If required, you can assume the input message to be ASCII (bytes 32...126) with newlines encoded in a conventional manner (1 byte "10" or 2 bytes "13 10"), and non-empty. However, if your code has non-ASCII characters, it should also support non-ASCII input (so it can calculate its own score).

Characters are subdivided into the following classes:

  • Letters a...z and A...Z
  • Whitespace (defined here as either the space character or the newline character)
  • Punctuation . , ; : ! ?
    • Sentence-ending . ! ?
  • Garbage (all the rest)

A word is defined as a sequence of letters, which is maximal (i.e. neither preceded nor followed by a letter).

A sentence is defined as a maximal sequence of characters that are not sentence-ending.

A character is a spelling error if it violates any of the spelling rules:

  1. A letter must belong to a dictionary word (or, in other words: each word of length N that doesn't appear in the dictionary counts as N spelling errors)
  2. The first character in a sentence, ignoring any initial whitespace characters, must be an uppercase letter
  3. All letters must be lowercase, except those specified by the previous rule
  4. A punctuation character is only allowed after a letter or garbage
  5. A newline character is only allowed after a sentence-ending character
  6. Whitespace characters are not allowed in the beginning of the message and after whitespace characters
  7. There should be no garbage (or, in other words: each garbage character counts is a spelling error)

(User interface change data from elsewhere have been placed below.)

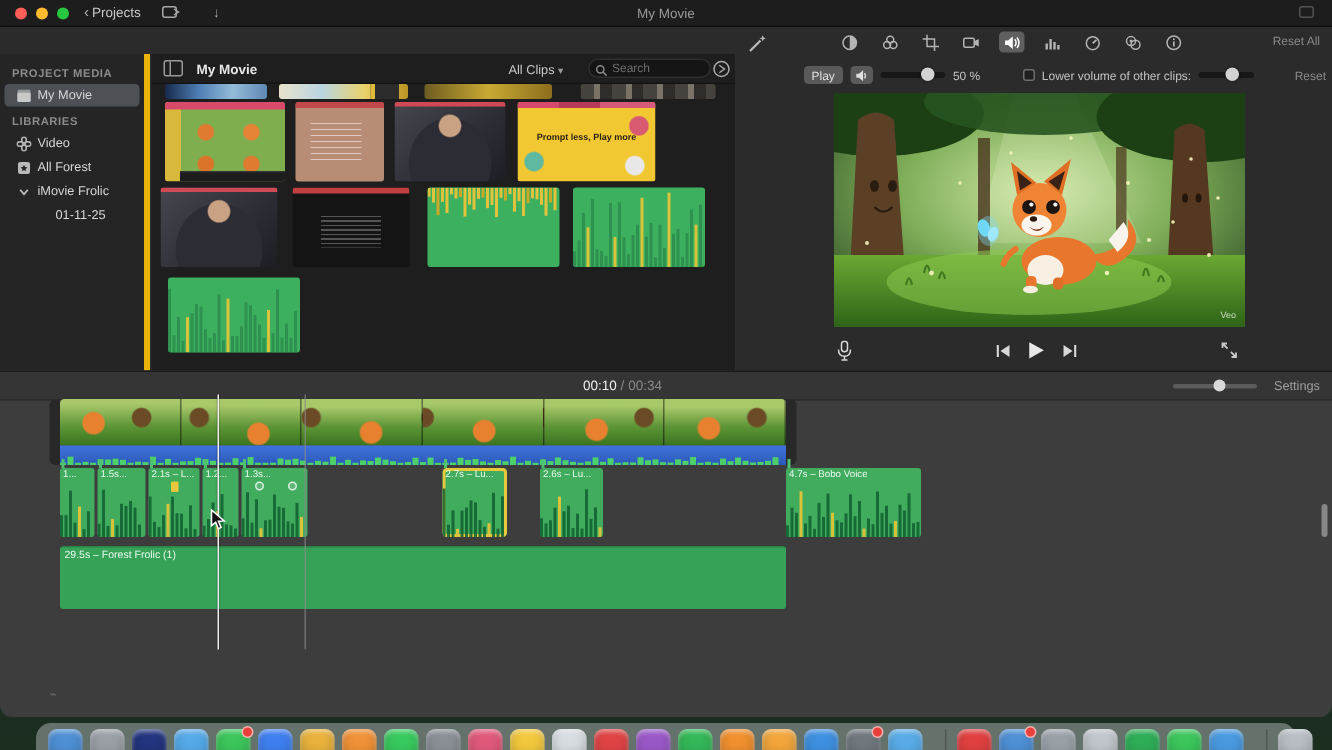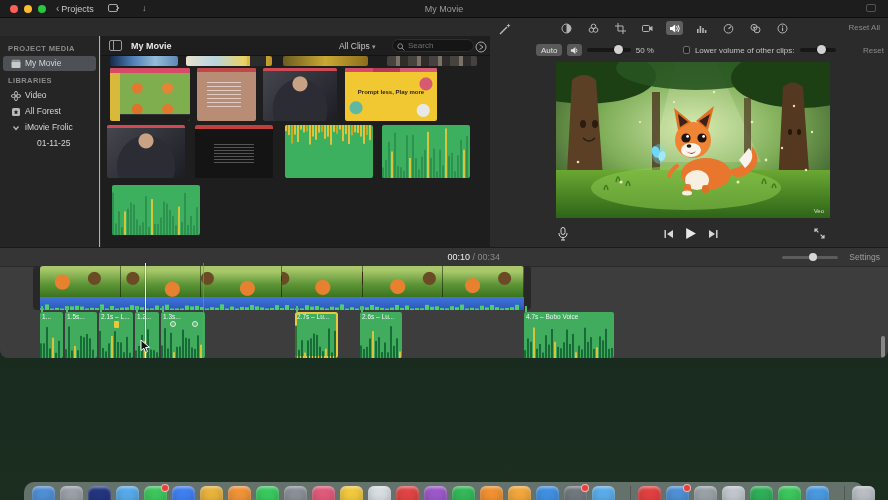"‹ Projects" #window { height: 358px -> 478px }
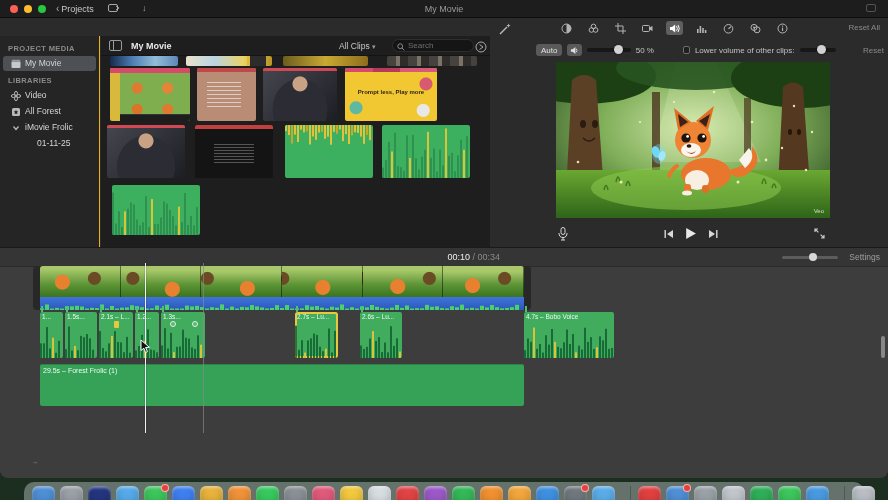"PROJECT MEDIA" #sidebar { border-right: 1px solid #eab308 -> 4px solid #eab308 }
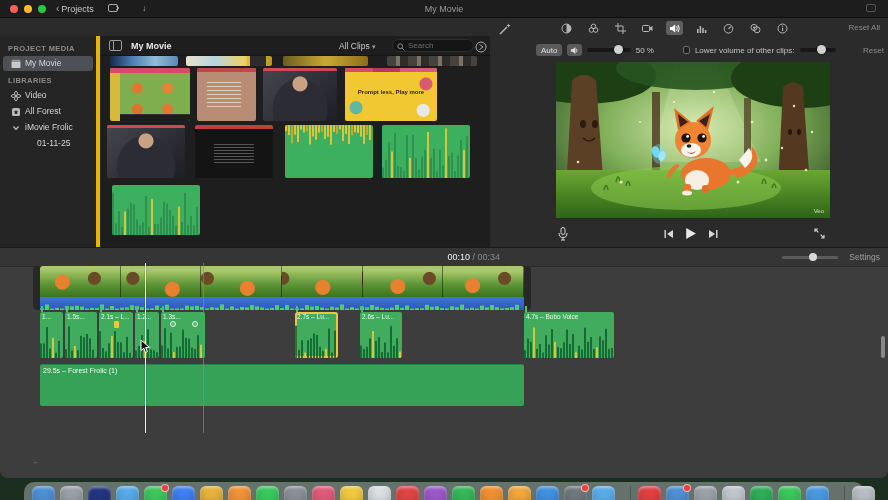"Auto" span.pill { text: Auto -> Play }
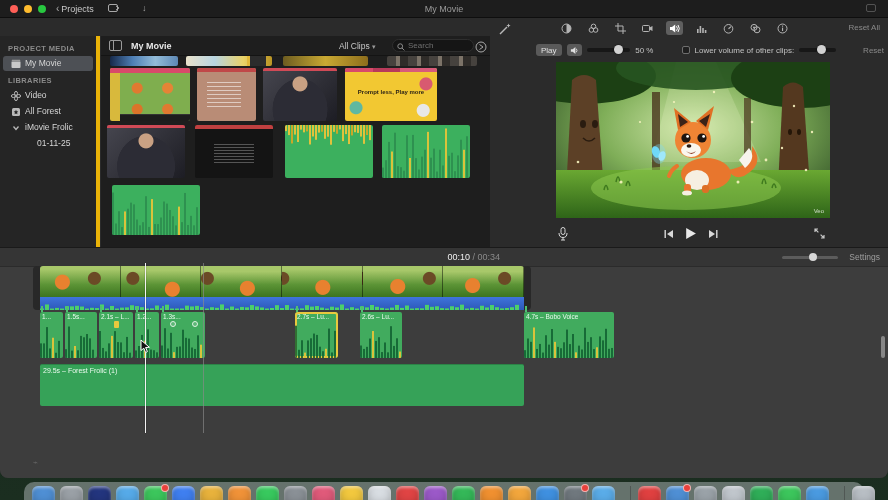"00:10 / 00:34" #timecode { text-align: right -> center }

In addition, the last sentence must be either empty or consist of exactly one newline character (i.e. the message should end with a sentence-ending character and an optional newline - let's call it rule 8).

Test cases (below each character is a rule that it violates; after => is the required answer):

Here is my 1st test case!!
           711           4                => 4

main(){puts("Hello World!");}
2   777    883     3     77 78            => 12

  This message starts with two spaces
66                                   8    => 3

What ? No apostrophe's??
     4              71 4                  => 4

  Extra   whitespace   is   BAD!
66      661111111111 66   66333           => 21

Several
lines?
Must be used only to separate sentences.
                                          => 1 (first linebreak is en error: rule 5)

"Come here," he said.
73         7                              => 3 (sentence starts with '"', not 'C')

anatolyg

Posted 2017-01-22T15:53:01.247

Reputation: 10 719

2I was expecting a bunch of loopholes, but you've seemed to cover them all. +1 from me. – Nathan Merrill – 2017-01-22T16:06:49.787

4

I think SPL is the winner here.

– Gurupad Mamadapur – 2017-01-22T16:46:34.803

2.Gertrude is even better. Commands are arbitrary sentences, only word count and average word length matter. – Rainer P. – 2017-01-22T18:03:12.253

I thought "Applescript" when I saw this. Don't have a Mac, though. – PurkkaKoodari – 2017-01-22T20:26:43.303

I think the second test case has two errors: the H and W are wrong because of rule 3, not rule 2. And it would be nice to have some test cases covering the less intuitive aspects of the definition of sentence. E.g. in "Come here," he said. the C should be lower-case because it isn't the first character in the sentence. (IMO that's an error in the definition of sentence; it might be worth deleting the question before anyone answers so that you can sandbox and see whether anyone picks any more holes). – Peter Taylor – 2017-01-22T22:51:29.227

Shouldn't the fourth testcase be 21 instead of 17? – smls – 2017-01-23T00:29:46.383

1@PeterTaylor I don't want the rules to become too complicated. Your test case is fine; I added it to my post. – anatolyg – 2017-01-23T09:14:03.960

@smls That was a bug in counting. I don't have a solution to this challenge, so was counting stuff manually. – anatolyg – 2017-01-23T09:14:53.090

@anatolyg Why is the word whitespace full of 1s? What am I missing? – None – 2017-01-23T15:31:38.127

@Masterzagh Rule 1 says "a letter must belong to a dictionary word", and "whitespace" isn't in the dictionary.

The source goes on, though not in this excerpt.